Records drawn from a dataset

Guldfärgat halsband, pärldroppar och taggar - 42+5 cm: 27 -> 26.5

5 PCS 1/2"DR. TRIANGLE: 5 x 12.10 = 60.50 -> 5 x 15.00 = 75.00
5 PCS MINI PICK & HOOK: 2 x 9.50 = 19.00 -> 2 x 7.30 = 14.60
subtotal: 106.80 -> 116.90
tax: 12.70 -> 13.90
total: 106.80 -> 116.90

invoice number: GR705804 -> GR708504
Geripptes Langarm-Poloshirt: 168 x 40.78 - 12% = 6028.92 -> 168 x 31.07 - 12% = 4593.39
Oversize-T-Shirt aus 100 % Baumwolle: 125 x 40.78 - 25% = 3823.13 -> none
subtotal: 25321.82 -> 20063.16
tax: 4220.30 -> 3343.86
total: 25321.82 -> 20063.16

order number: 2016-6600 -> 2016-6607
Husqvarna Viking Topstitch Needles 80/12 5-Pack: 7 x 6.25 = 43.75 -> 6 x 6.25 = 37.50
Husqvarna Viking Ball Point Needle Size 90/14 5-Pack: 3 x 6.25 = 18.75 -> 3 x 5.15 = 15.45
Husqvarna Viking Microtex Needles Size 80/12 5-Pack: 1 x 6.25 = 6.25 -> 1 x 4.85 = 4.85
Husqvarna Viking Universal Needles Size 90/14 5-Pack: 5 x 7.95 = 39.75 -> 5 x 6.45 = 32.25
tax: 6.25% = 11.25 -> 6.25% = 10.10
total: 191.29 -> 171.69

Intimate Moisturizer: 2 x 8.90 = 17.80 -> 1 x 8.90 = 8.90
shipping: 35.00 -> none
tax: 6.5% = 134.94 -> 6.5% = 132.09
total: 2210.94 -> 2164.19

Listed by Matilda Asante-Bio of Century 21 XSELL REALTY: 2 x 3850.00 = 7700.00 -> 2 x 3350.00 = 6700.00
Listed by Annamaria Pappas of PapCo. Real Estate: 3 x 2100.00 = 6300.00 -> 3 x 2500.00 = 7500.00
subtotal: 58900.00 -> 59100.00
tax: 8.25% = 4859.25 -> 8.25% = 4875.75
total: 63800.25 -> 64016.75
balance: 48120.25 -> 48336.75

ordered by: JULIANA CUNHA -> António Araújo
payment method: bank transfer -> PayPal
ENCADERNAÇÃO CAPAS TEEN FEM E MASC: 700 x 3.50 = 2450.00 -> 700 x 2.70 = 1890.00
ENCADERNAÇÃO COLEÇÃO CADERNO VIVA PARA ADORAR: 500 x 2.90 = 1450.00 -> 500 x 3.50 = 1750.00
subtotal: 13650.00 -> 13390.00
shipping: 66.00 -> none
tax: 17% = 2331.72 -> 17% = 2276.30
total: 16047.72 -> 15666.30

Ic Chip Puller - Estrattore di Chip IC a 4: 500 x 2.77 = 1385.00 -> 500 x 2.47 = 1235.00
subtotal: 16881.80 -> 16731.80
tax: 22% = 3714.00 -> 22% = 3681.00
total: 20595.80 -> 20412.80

How to complete this task:
All lines from the one containing "tax: 8.25% = 4859.25 -> 8.25% = 4875.75" through the final line of the records above are to be set down exactly, and no other line is to appear.

Reply:
tax: 8.25% = 4859.25 -> 8.25% = 4875.75
total: 63800.25 -> 64016.75
balance: 48120.25 -> 48336.75

ordered by: JULIANA CUNHA -> António Araújo
payment method: bank transfer -> PayPal
ENCADERNAÇÃO CAPAS TEEN FEM E MASC: 700 x 3.50 = 2450.00 -> 700 x 2.70 = 1890.00
ENCADERNAÇÃO COLEÇÃO CADERNO VIVA PARA ADORAR: 500 x 2.90 = 1450.00 -> 500 x 3.50 = 1750.00
subtotal: 13650.00 -> 13390.00
shipping: 66.00 -> none
tax: 17% = 2331.72 -> 17% = 2276.30
total: 16047.72 -> 15666.30

Ic Chip Puller - Estrattore di Chip IC a 4: 500 x 2.77 = 1385.00 -> 500 x 2.47 = 1235.00
subtotal: 16881.80 -> 16731.80
tax: 22% = 3714.00 -> 22% = 3681.00
total: 20595.80 -> 20412.80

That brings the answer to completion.